作者
Zhengqing Wang,Yulin Chen,Ding Hua-dong,Zhongnan Liu,Yanshi Xie,Kun Zhou,Feng Peng,Yu Yan,Ce Li,Dinghao Zhang,Lingjie Meng,Jiabin Liu,R. G. Liu
摘要
ABSTRACT Landslides can pose a significant threat and damage to life and property. Rapid and accurate determination of the location of landslides is critical to preventing and stopping geohazards. Currently, manual visual interpretation, semiautomatic interpretation, and traditional machine learning interpretation of landslides are less efficient and cannot meet the requirements of certain high‐standard interpretation, while the object detection technology based on deep learning is developing rapidly, and its application in the field of intelligent interpretation of landslides is still immature. In this paper, YOLOv5, YOLOv6, YOLOv7, and YOLOv8 algorithms are evaluated to obtain the ideal landslide detection effect.
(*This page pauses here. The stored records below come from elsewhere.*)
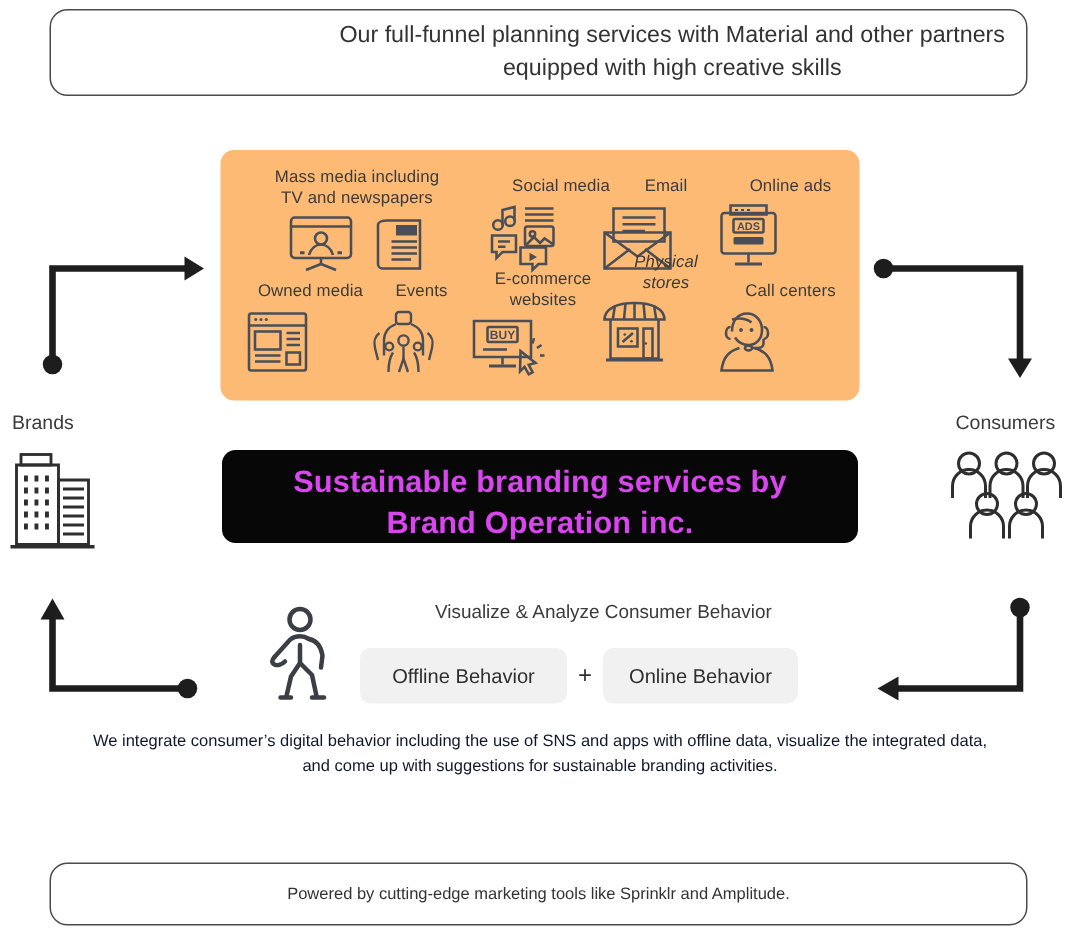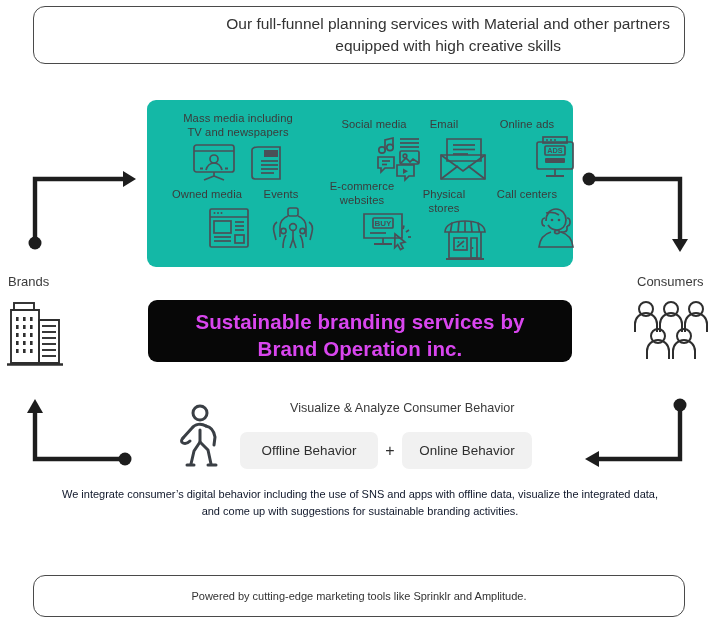--- a/index.html
+++ b/index.html
@@ -61,7 +61,7 @@
     top: 100px;
     width: 426px;
     height: 167px;
-    background: #14b8a6;
+    background: #fdba74;
     border-radius: 9px;
   }
   .channel-cell {

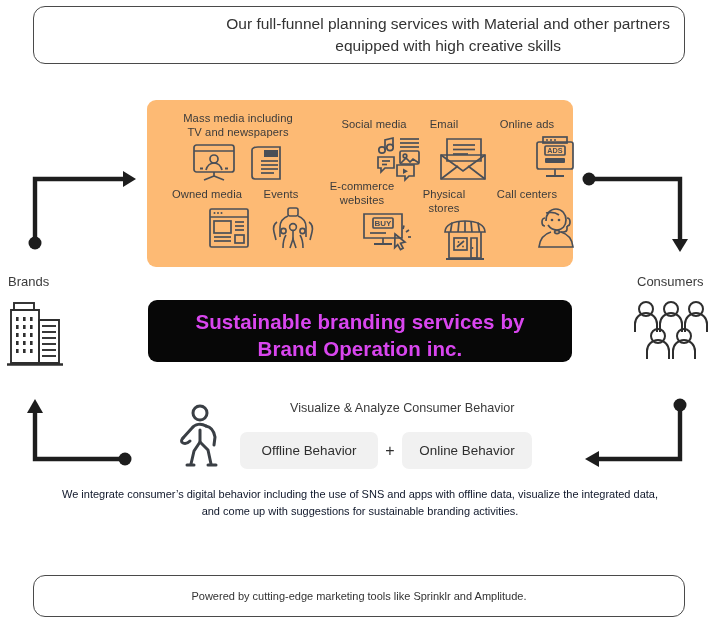--- a/index.html
+++ b/index.html
@@ -78,7 +78,7 @@
   .channel-icon {
     display: flex;
     align-items: center;
-    justify-content: flex-end;
+    justify-content: flex-start;
     margin-top: 3px;
   }
   .channel-icon svg { display: block; }

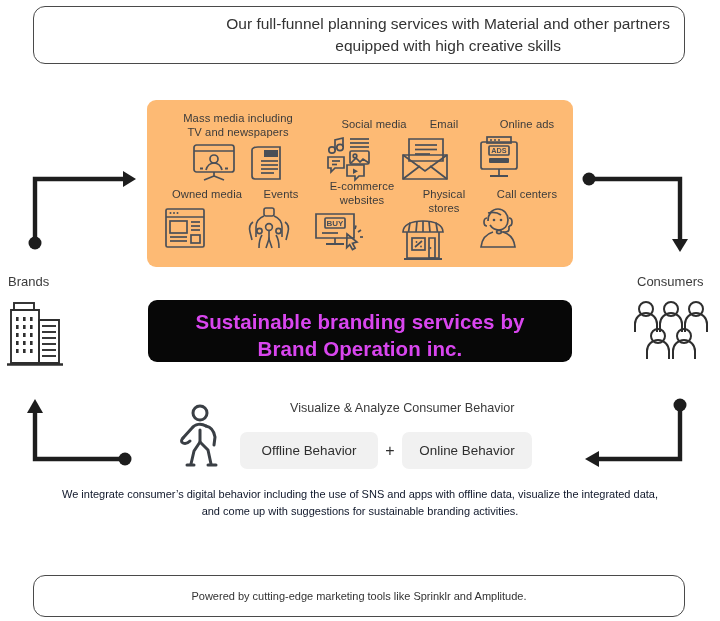--- a/index.html
+++ b/index.html
@@ -92,7 +92,7 @@
   #cell-owned     { left:  15px; top:  88px; width:  90px; }
   #cell-events    { left: 100px; top:  88px; width:  68px; }
   #cell-ecom      { left: 165px; top:  80px; width: 100px; }
-  #cell-physical  { left: 252px; top:  88px; width:  90px; }
+  #cell-physical  { left: 252px; top:  69px; width:  90px; font-style: italic; }
   #cell-call      { left: 330px; top:  88px; width: 100px; }
 
   .dual-icons {

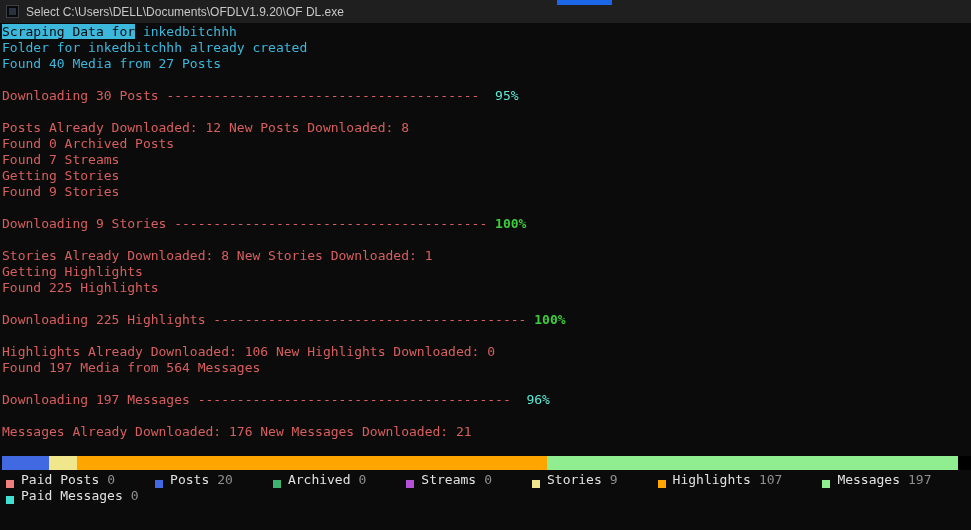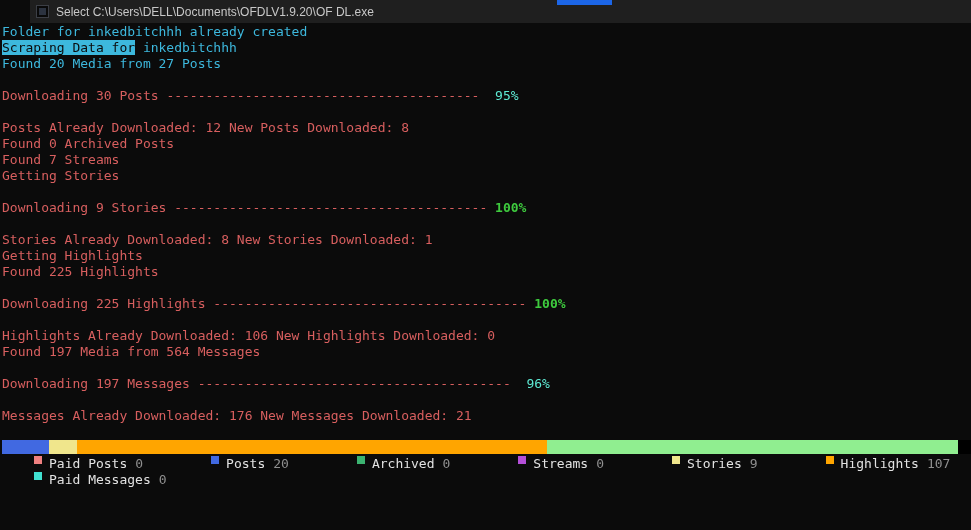--- a/index.html
+++ b/index.html
@@ -5,7 +5,7 @@
   html,body{margin:0;padding:0;background:#000;}
   body{width:971px;height:530px;overflow:hidden;font-family:"DejaVu Sans Mono","Liberation Mono",monospace;}
   .window{position:relative;width:971px;height:530px;background:#0b0b0b;}
-  .titlebar{height:23px;background:#1f1f1f;display:flex;align-items:center;padding:5px 6px;gap:7px;box-sizing:border-box;margin-left:30px;}
+  .titlebar{height:23px;background:#1f1f1f;display:flex;align-items:center;padding:5px 6px;gap:7px;box-sizing:border-box;}
   .app-icon{width:13px;height:13px;background:#0a0a0a;border:1px solid #3c3f46;box-sizing:border-box;position:relative;}
   .app-icon:after{content:"";position:absolute;left:2px;top:2px;width:7px;height:7px;background:#2c3340;}
   .titlebar-text{color:#c8c8c8;font-size:12px;font-family:"Liberation Sans",sans-serif;white-space:nowrap;}

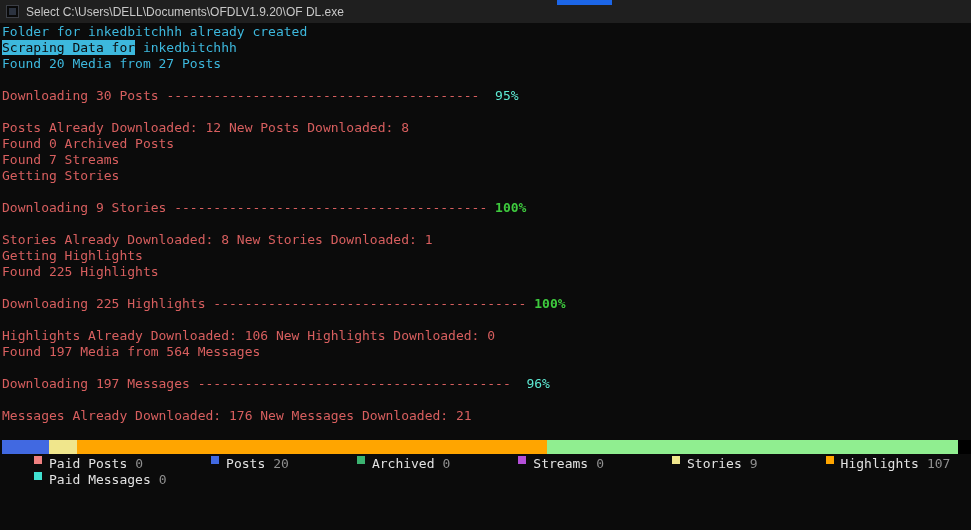--- a/index.html
+++ b/index.html
@@ -39,8 +39,8 @@
 
   <div class="console">
 
+    <div class="line"><span class="hl">Scraping Data for</span><span class="cyan"> inkedbitchhh</span></div>
     <div class="line cyan">Folder for inkedbitchhh already created</div>
-    <div class="line"><span class="hl">Scraping Data for</span><span class="cyan"> inkedbitchhh</span></div>
     <div class="line cyan">Found 20 Media from 27 Posts</div>
     <div class="line"></div>
 

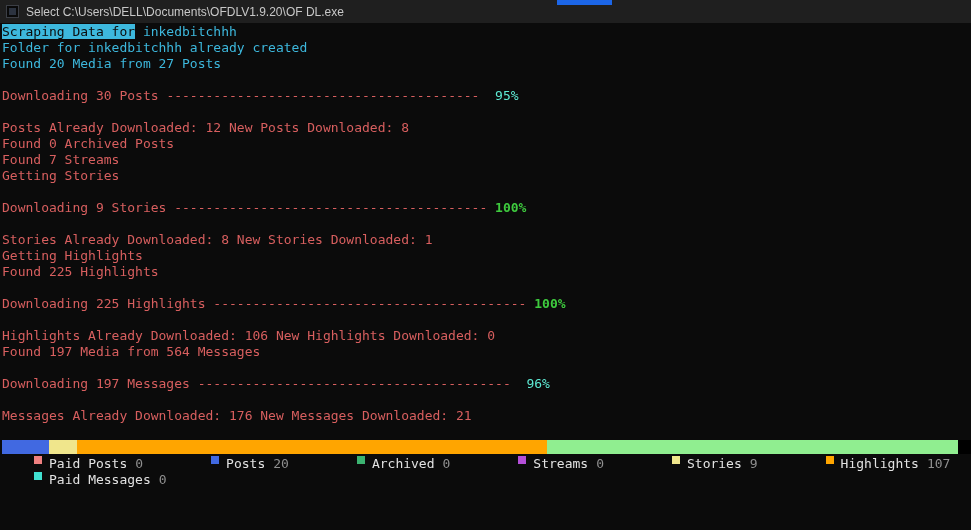--- a/index.html
+++ b/index.html
@@ -41,7 +41,7 @@
 
     <div class="line"><span class="hl">Scraping Data for</span><span class="cyan"> inkedbitchhh</span></div>
     <div class="line cyan">Folder for inkedbitchhh already created</div>
-    <div class="line cyan">Found 20 Media from 27 Posts</div>
+    <div class="line cyan">Found 40 Media from 27 Posts</div>
     <div class="line"></div>
 
     <div class="line"><span class="red">Downloading 30 Posts </span><span class="red">----------------------------------------</span><span class="white">  95%</span></div>

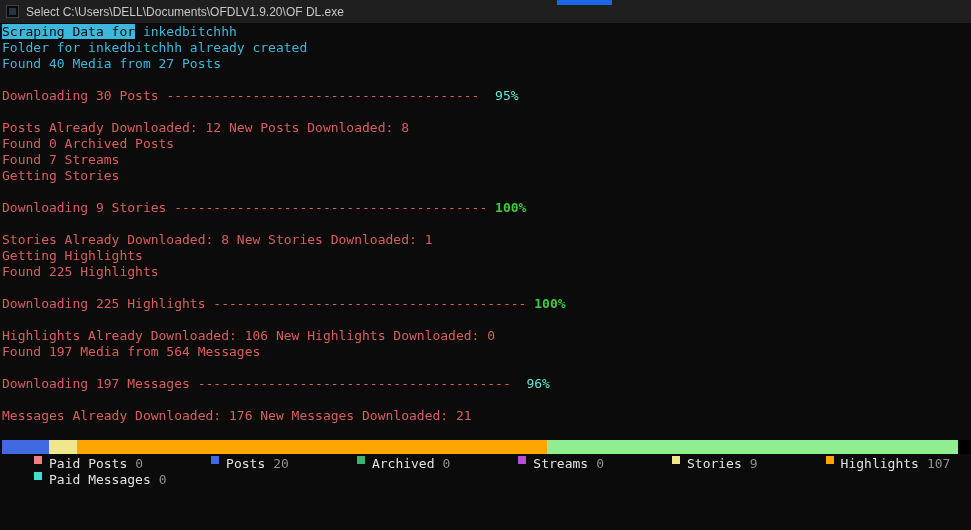--- a/index.html
+++ b/index.html
@@ -51,6 +51,7 @@
     <div class="line red">Found 0 Archived Posts</div>
     <div class="line red">Found 7 Streams</div>
     <div class="line red">Getting Stories</div>
+    <div class="line red">Found 9 Stories</div>
     <div class="line"></div>
 
     <div class="line"><span class="red">Downloading 9 Stories </span><span class="red">----------------------------------------</span><span class="green"> 100%</span></div>

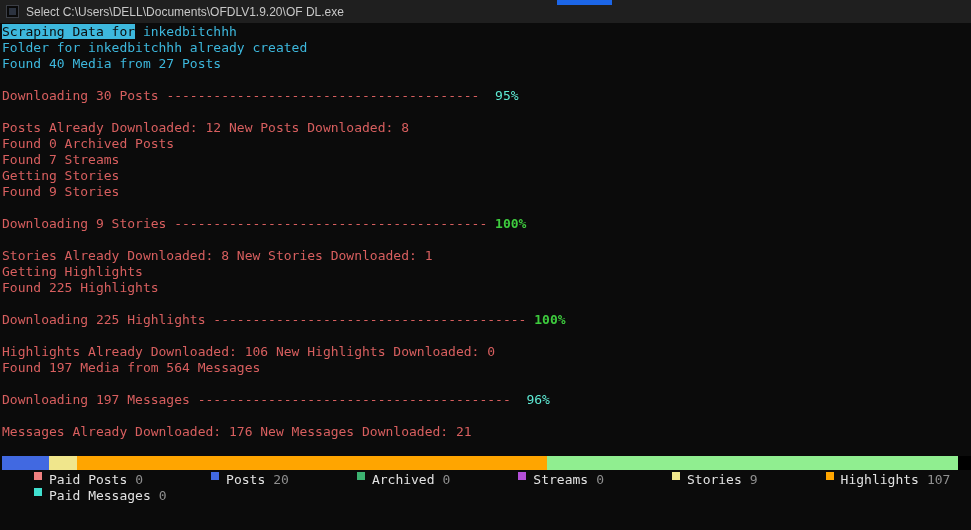--- a/index.html
+++ b/index.html
@@ -21,7 +21,7 @@
   .bar-seg{height:100%;}
   .legend-row{display:flex;gap:40px;padding-left:4px;margin-top:2px;color:#e2e2e2;font-size:13px;line-height:16px;height:16px;align-items:center;}
   .legend-row2{margin-top:0;}
-  .legend-item{display:flex;align-items:flex-start;white-space:pre;margin-left:28px;}
+  .legend-item{display:flex;align-items:flex-end;white-space:pre;}
   .swatch{display:inline-block;width:8px;height:8px;margin-right:7px;}
   .legend-label{color:#e2e2e2;}
   .legend-value{color:#8f8f8f;margin-left:8px;}

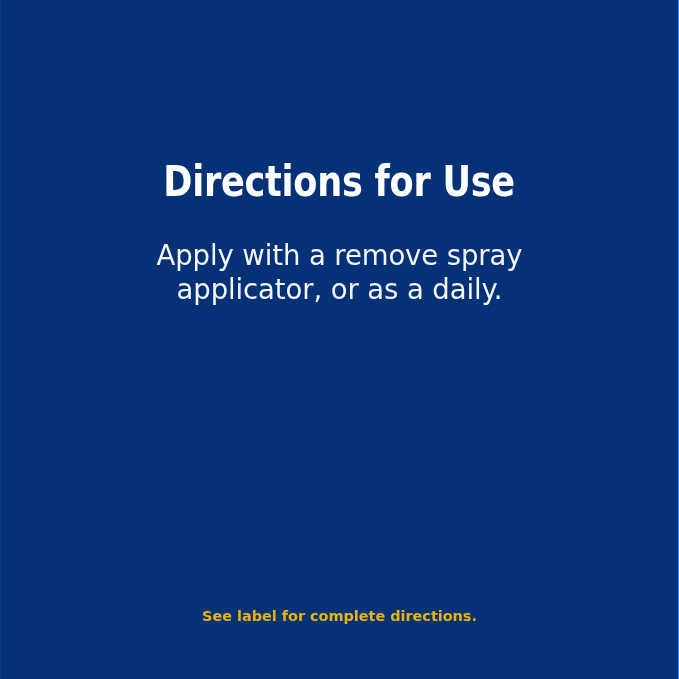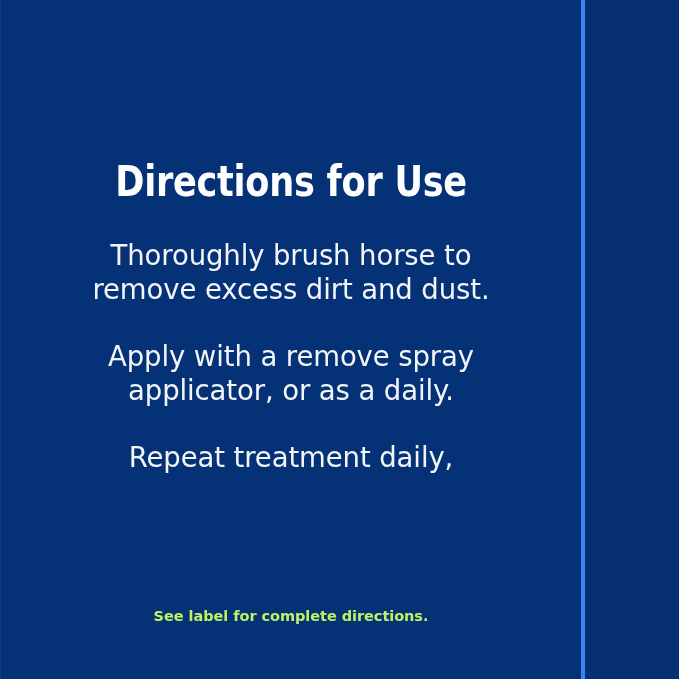--- a/index.html
+++ b/index.html
@@ -18,12 +18,12 @@
   .panel {
     position: relative;
     box-sizing: border-box;
-    width: 585px;
+    width: 679px;
     height: 679px;
     background: #053177;
     
     border-left: 1px solid #0c3c86;
-    border-right: 4px solid #3b82f6;
+    border-right: 1px solid #3b82f6;
     display: flex;
     flex-direction: column;
     align-items: center;

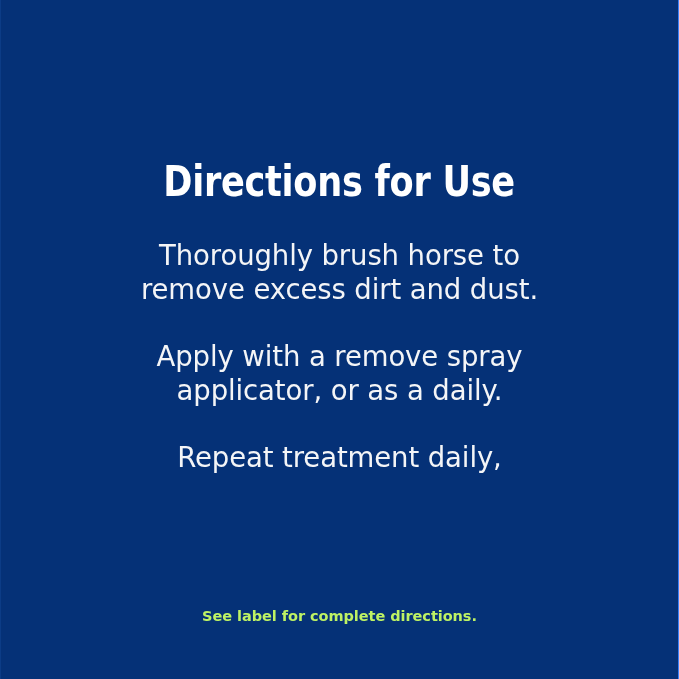--- a/index.html
+++ b/index.html
@@ -108,10 +108,6 @@
 
   <div class="body-block">
 
-    <p class="para">
-      <span class="line">Thoroughly brush horse to</span>
-      <span class="line">remove excess dirt and dust.</span>
-    </p>
 
     <p class="para">
       <span class="line">Apply with a remove spray</span>

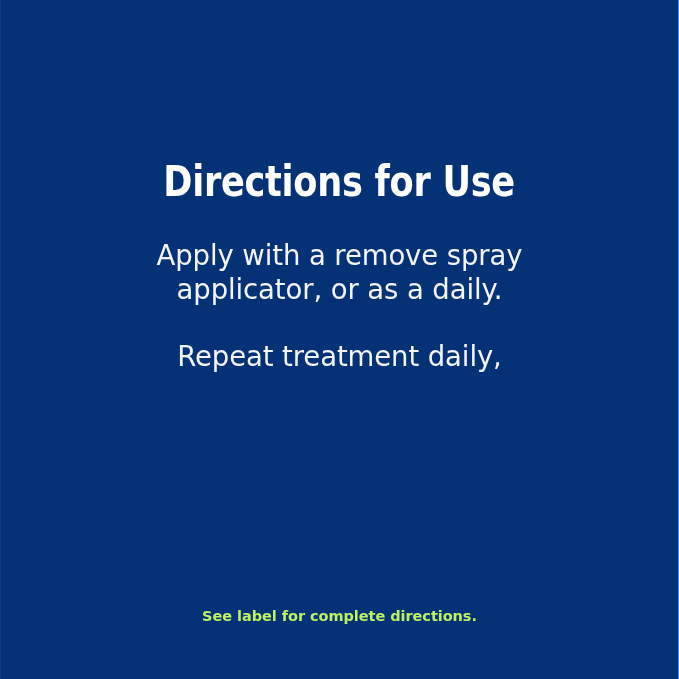--- a/index.html
+++ b/index.html
@@ -115,7 +115,6 @@
     </p>
 
     <p class="para">
-      <span class="line">Repeat treatment daily,</span>
     </p>
 
   </div>

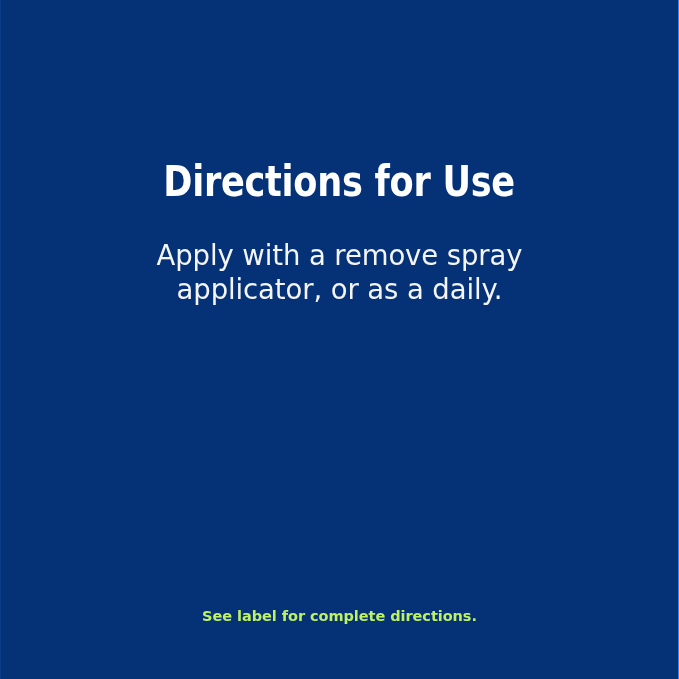--- a/index.html
+++ b/index.html
@@ -92,7 +92,7 @@
     font-size: 14.5px;
     font-weight: 700;
     line-height: 20px;
-    color: #bef264;
+    color: #eab308;
     letter-spacing: -0.05px;
     white-space: nowrap;
   }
In the respective variant models of YOLOv5, YOLOv6, and YOLOv7, the corresponding optimal landslide detection variants are YOLOv5x, YOLOv6n, and YOLOv7. Among the variant models of YOLOv8, YOLOv8n requires the least number of parameters and has the fastest detection speed. However, because the YOLOv8n model has the potential to be optimized in three aspects, such as feature fusion, attentional mechanism, and loss function, it was improved in this study in these three aspects. In this study, the improved model was named the YOLOv8‐DBW model. Compared with YOLOv8n, this model has three main advantages: (1) Precision, recall, F1 score, mAP 0.5 , and mAP 0.5:0.95 are improved by 11.8%, 2.0%, 7.3%, 12.4%, and 5.4%, respectively; (2) higher detection accuracy, more accurate localization, and determination of the extent of landslides, as well as lower leakage rate; (3) the model can detect landslides of different sizes completely and accurately when in the scenarios of single landslide, multiple landslides, and multiple disturbances. This model still has potential for optimization in terms of computational resource consumption and detection of generalizability.